Online thieves are targeting tax professionals, especially those working remotely, through new phishing scams that take advantage of COVID-19 economic impact payments.
The IRS is urging the nation’s tax firms to review and strengthen their data protection plans as cybercriminals step up their efforts.
“Crooks are targeting tax professionals as well as taxpayers,” the IRS said in a statement.
The Security Summit, a consortium of the IRS, 42 state agencies, and 20 tax industry association and offices, addresses phishing scams in part four of its Working Virtually series.
“The vast majority of data thefts start with a phishing email trick,” IRS Commissioner Chuck Rettig said.
“Identity thieves pose as trusted sources—a client, your software provider, or even the IRS—to lure you into clicking on a link or attachment.
“Remember don’t take the bait—learn to recognize phishing scams.”
In general, phishing emails feature an urgent message, such as an account password expiry warning, then direct you to an official-looking attachment or link.
The link may take you to a fake website made to appear like a trusted source and request your username and password.
Or the attachment may contain malware that secretly downloads a program that tracks keystrokes and eventually allows scammers to steal the tax professional’s passwords.
The IRS this year identified a sophisticated attack against tax firms in which scammers gained remote access through phishing or malware and were able to enter cloud storage accounts containing client files.
In one instance, thieves were quietly accessing and downloading taxpayer information for 18 months before the victim discovered it.
All organizations, especially those with people working remotely, should educate employees about increased activity related to phishing scams, the government said.
PPE, Stimulus Payment Claims
Some of the phishing scams took advantage of COVID-19 fears by claiming to offer face masks or other personal protective equipment in short supply, the IRS said.
Other tactics scammers used included impersonating the IRS in emails or phone calls requesting bank account information to send federal Economic Impact Payments.

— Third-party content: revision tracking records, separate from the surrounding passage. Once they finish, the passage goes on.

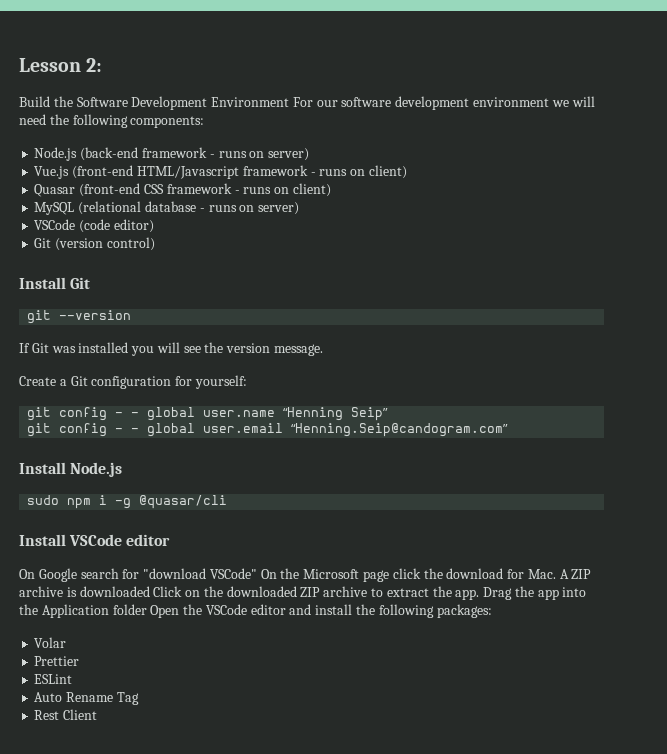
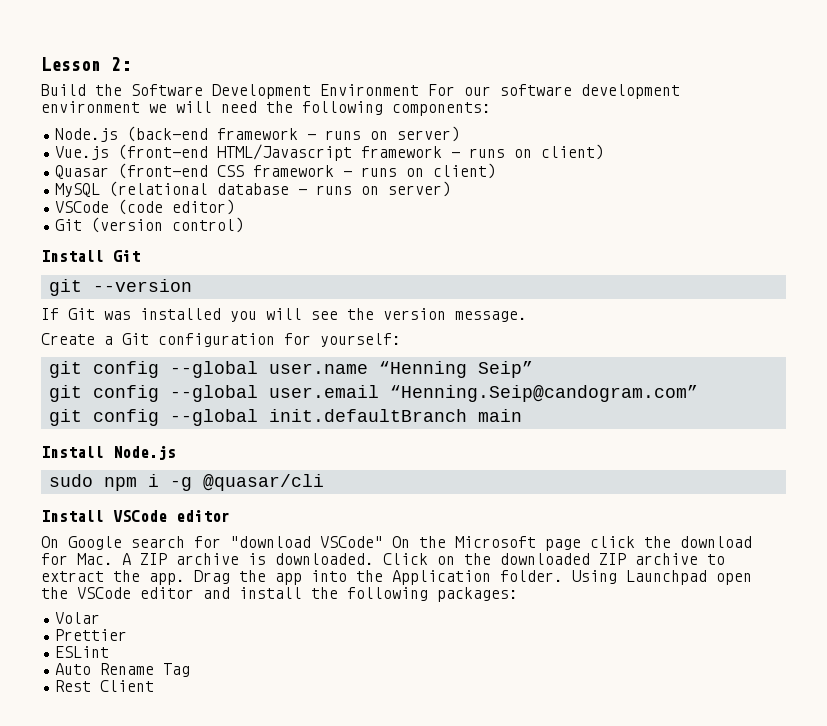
- git config - - global user.name “Henning Seip”
+ git config --global user.name “Henning Seip”
- git config - - global user.email “Henning.Seip@candogram.com”
+ git config --global user.email “Henning.Seip@candogram.com”
+ git config --global init.defaultBranch main
- On Google search for "download VSCode" On the Microsoft page click the download for Mac. A ZIP archive is downloaded Click on the downloaded ZIP archive to extract the app.
+ On Google search for "download VSCode" On the Microsoft page click the download for Mac. A ZIP archive is downloaded. Click on the downloaded ZIP archive to extract the app.
- Drag the app into the Application folder Open the VSCode editor and install the following packages:
+ Drag the app into the Application folder. Using Launchpad open the VSCode editor and install the following packages:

Tax professionals should always beware of emails from scammers posing as potential clients.
With people practicing social distancing, criminals may try to exploit the process by trying to trick a tax professional into opening links or attachments.
The IRS and the Security Summit urge tax professionals to contact potential clients by phone or through video conferencing.
Taxpayers and tax preparers can forward suspicious emails posing as the IRS to email@example.com.
Tax professionals also can get help with security recommendations by reviewing the recently revised IRS publication on safeguarding taxpayer data, and fundamentals on small business information security from the National Institute of Standards and Technology.